By default, mcp-guard reads the caller's identity from the x-agent-name HTTP header. MCP clients should include this header when making requests:

curl -X POST http://localhost:3000/mcp \
  -H "Content-Type: application/json" \
  -H "x-agent-name: MyAgent" \
  -d '{"jsonrpc":"2.0","id":1,"method":"tools/call","params":{"name":"get_data"}}'

You can change the header name:

const guard = new McpGuard({ identityHeader: 'authorization' });

Or use query parameters as a fallback — ?agent=MyAgent is checked automatically.

FAQ

What if the trust API is unreachable?
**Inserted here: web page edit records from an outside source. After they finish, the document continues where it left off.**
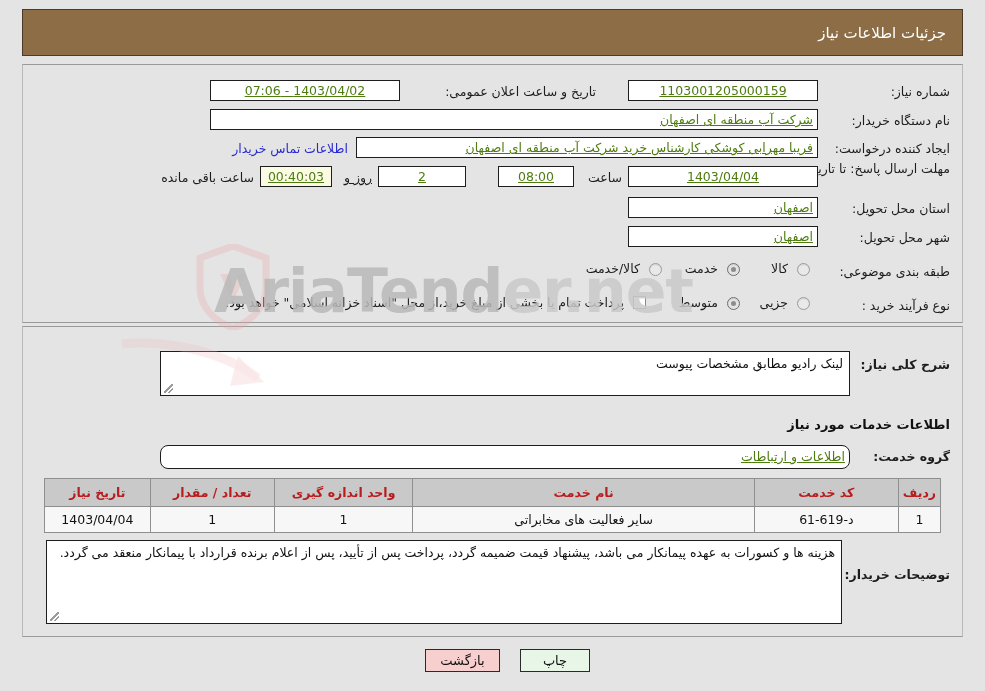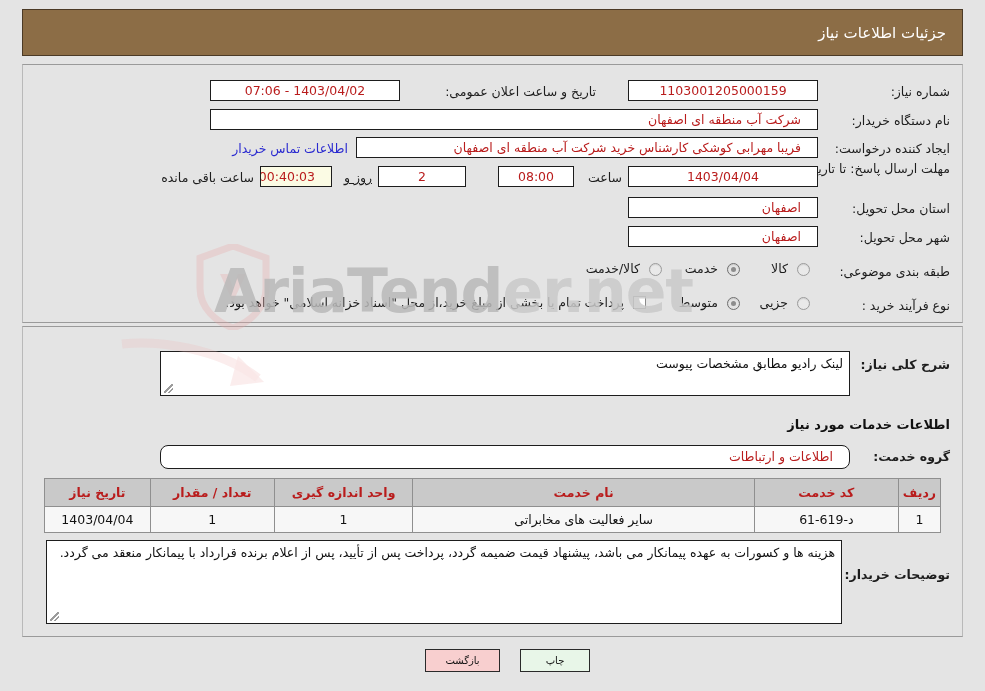--- a/index.html
+++ b/index.html
@@ -97,24 +97,25 @@
     white-space: nowrap;
   }
   .lbl-b { font-weight: bold; }
   .fld {
     position: absolute;
     background: #ffffff;
     border: 1px solid #1d1d1d;
     height: 21px;
     line-height: 19px;
     font-size: 12.5px;
-    padding: 0 16px;
+    padding: 0 4px;
     white-space: nowrap;
     overflow: hidden;
-    color: #b91c1c;
+    color: #4d7c0f;
+    text-decoration: underline;
   }
   .fld.ctr { text-align: center; }
   .fld.rgt { text-align: right; }
   .fld.hl { background: #fbfbe4; text-align: center; }
   .link {
     position: absolute;
     color: #2a2ad0;
     font-size: 12.5px;
     white-space: nowrap;
     cursor: pointer;
@@ -217,21 +218,21 @@
     text-align: center;
     padding: 0 4px;
     color: #111;
   }
 
   
   .btn {
     position: absolute;
     height: 23px;
     border: 1px solid #2a2a2a;
-    font-size: 10px;
+    font-size: 13px;
     text-align: center;
     line-height: 21px;
     cursor: pointer;
     color: #111;
   }
   #btn-back { background: #f8cfcf; left: 425px; top: 649px; width: 75px; }
   #btn-print { background: #e8f6e8; left: 520px; top: 649px; width: 70px; }
 </style>
 </head>
 <body>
The agent gets a score of 0. Fail-closed by default. If your rules allow minTrust: 0 for some tools, those still work.

Does it work with stdio MCP servers? No — stdio servers run locally and don't need network-level security. mcp-guard is for HTTP/SSE MCP servers that accept remote connections.

Does it modify the MCP request? No. It only inspects tools/call requests. All other MCP methods (tools/list, resources/read, etc.) pass through untouched. When a request is allowed, it continues to your handler unchanged.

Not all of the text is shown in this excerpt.